Data records:
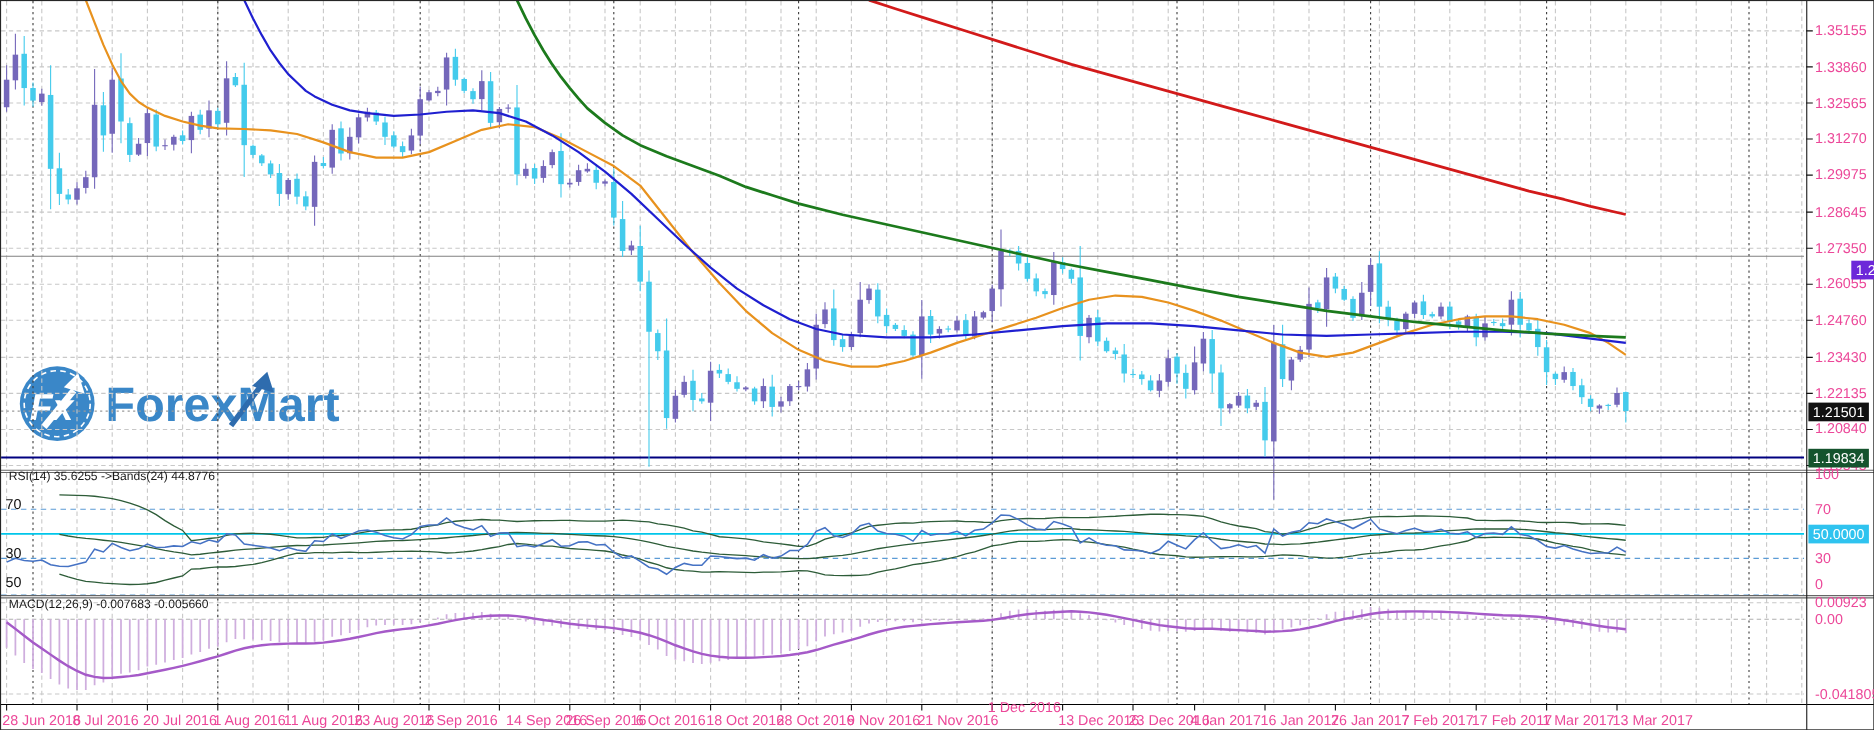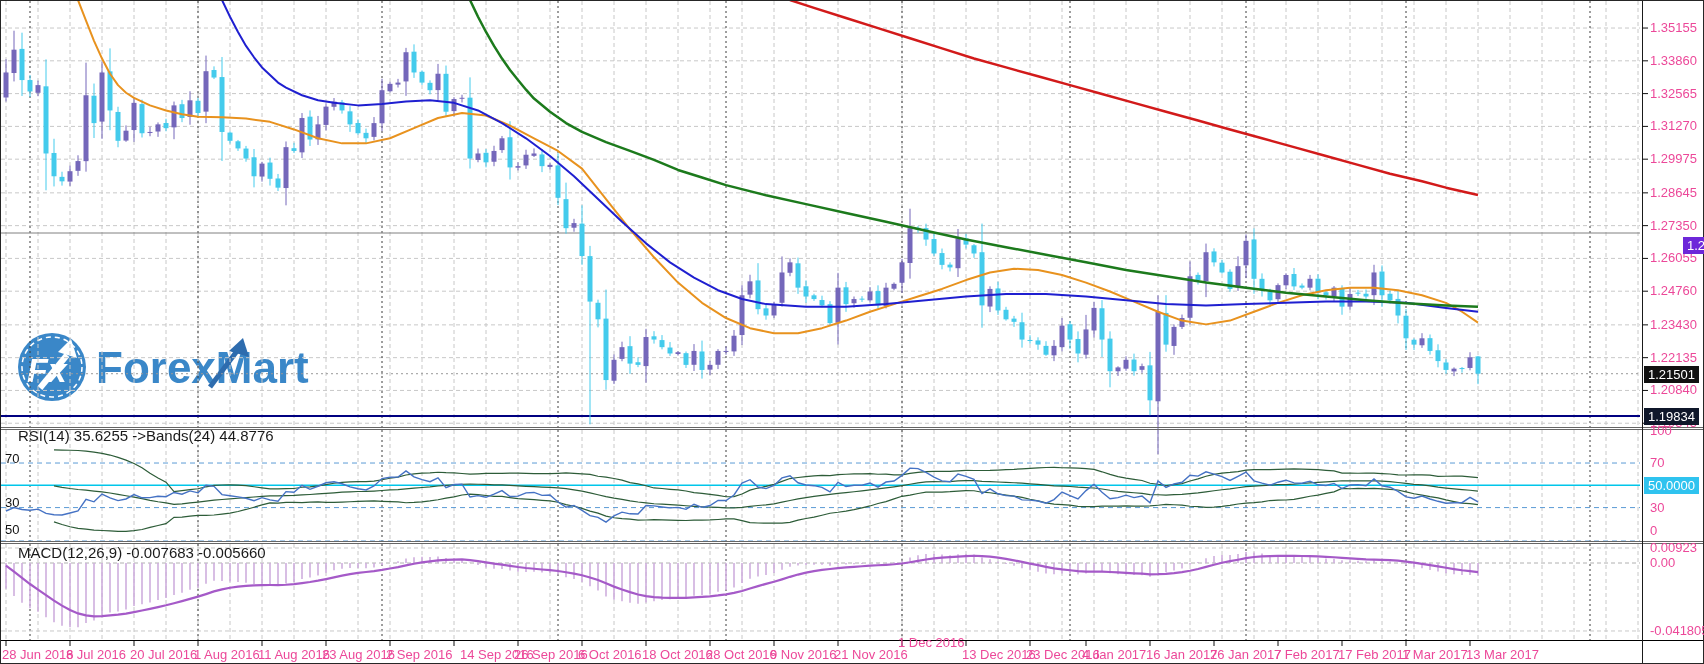"1.19834" div.badge { background: #0f172a -> #14532d }
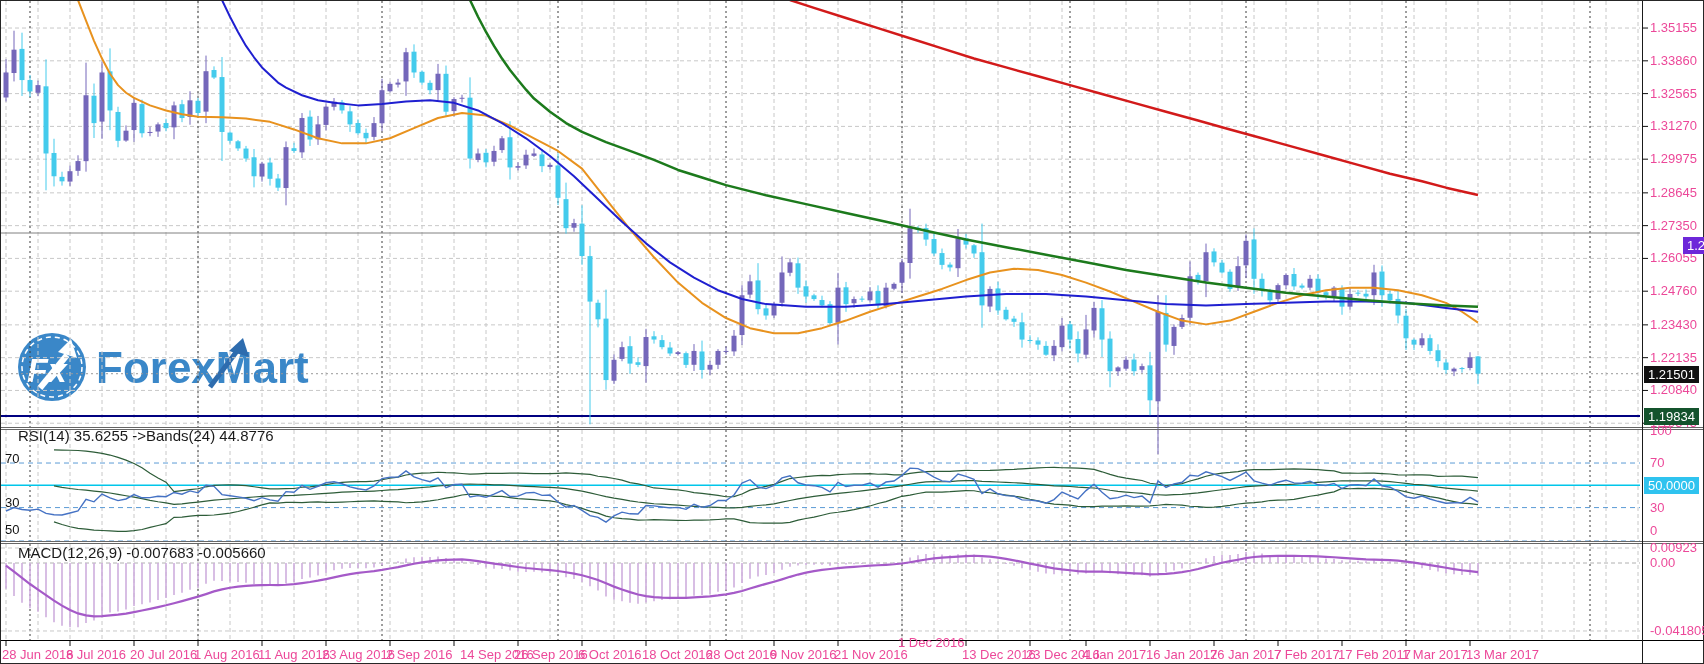"RSI(14) 35.6255 ->Bands(24) 44.8776" .ind-label { font-size: 15px -> 11px; left: 18px -> 8px }
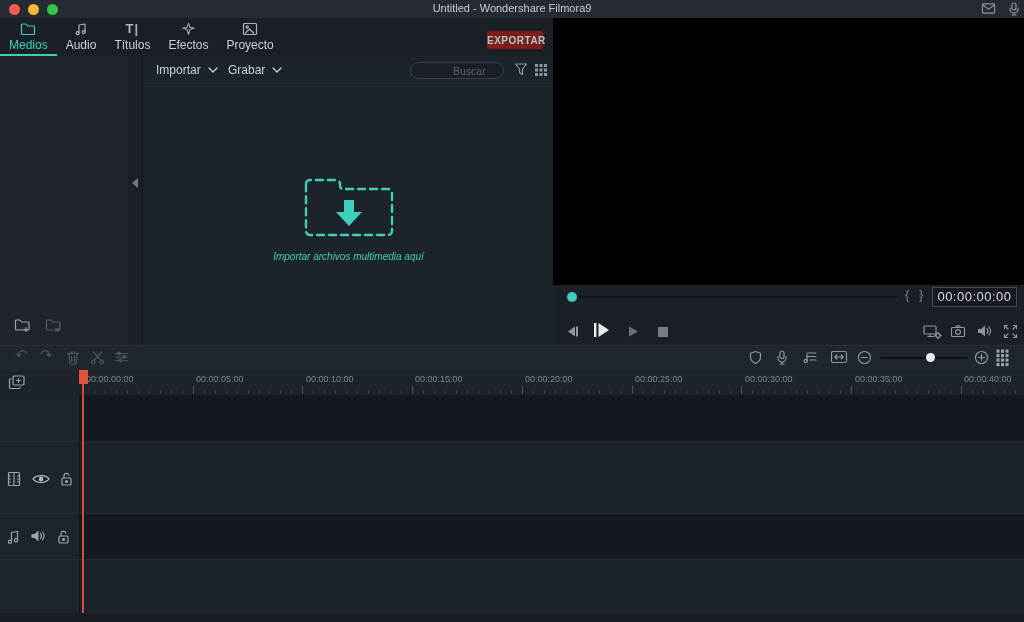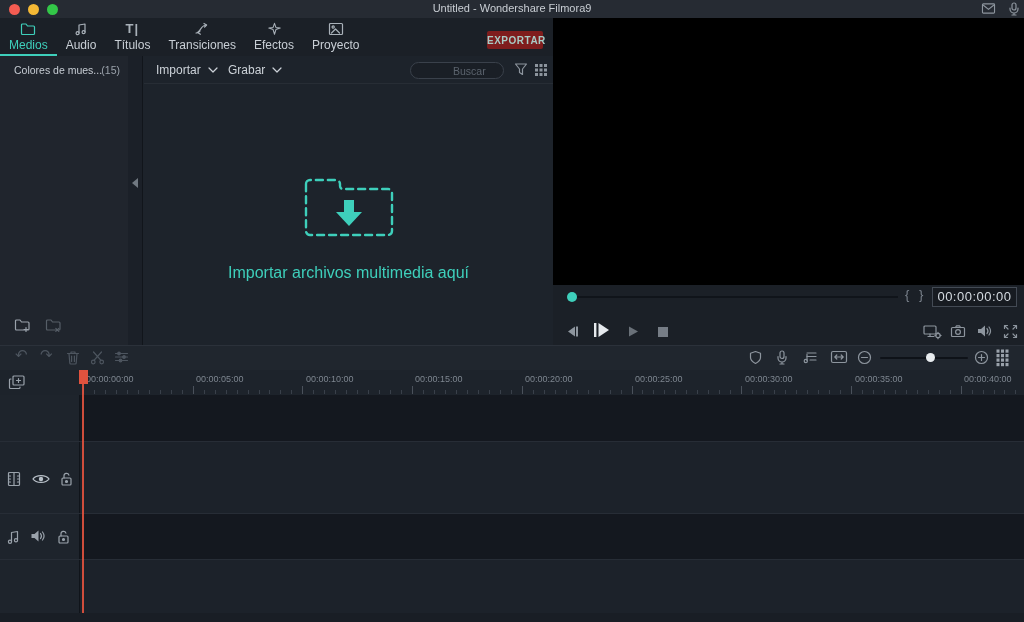"Transiciones" div.tab { html: <div> <span> <svg> <path></path> <path></path> <path></path> </svg> </span> <span>Transiciones</span> </div> -> none }
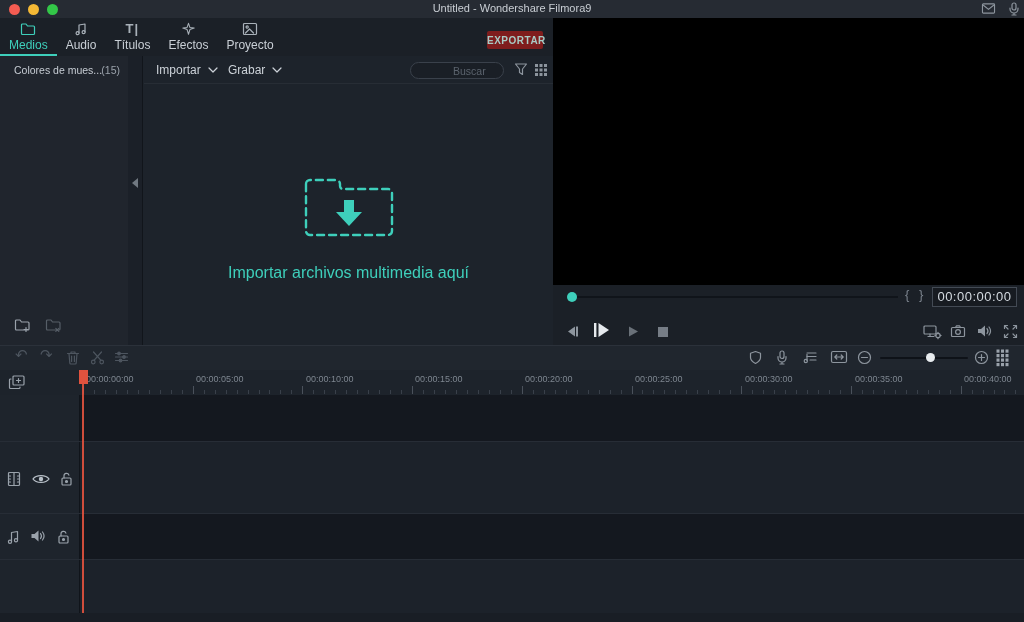"Colores de mues..." div.sb-item { html: <div> <span>Colores de mues...</span> <span>(15)</span> </div> -> none }
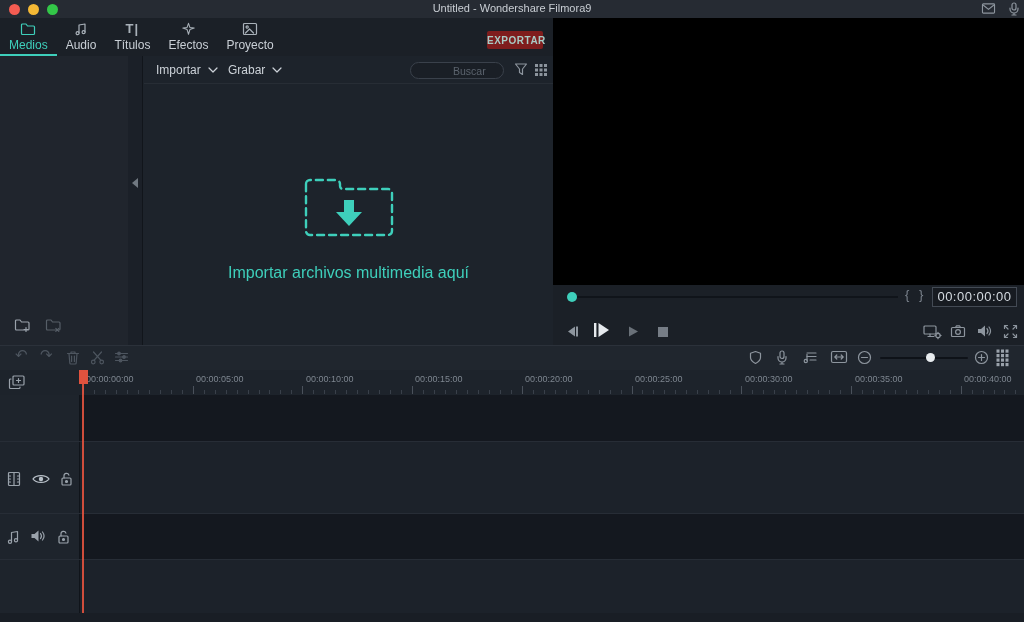"Importar archivos multimedia aquí" .import-hint { font-size: 16px -> 10px; font-style: none -> italic; margin-top: 22px -> 9px }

Requirement:
Could you return exactly the lines starting with the one that contains "font-size: 15px ->" and ending with the last line of the data above? Leave the pictures out.

Result for this exercise:
"RSI(14) 35.6255 ->Bands(24) 44.8776" .ind-label { font-size: 15px -> 11px; left: 18px -> 8px }
"Transiciones" div.tab { html: <div> <span> <svg> <path></path> <path></path> <path></path> </svg> </span> <span>Transiciones</span> </div> -> none }
"Colores de mues..." div.sb-item { html: <div> <span>Colores de mues...</span> <span>(15)</span> </div> -> none }
"Importar archivos multimedia aquí" .import-hint { font-size: 16px -> 10px; font-style: none -> italic; margin-top: 22px -> 9px }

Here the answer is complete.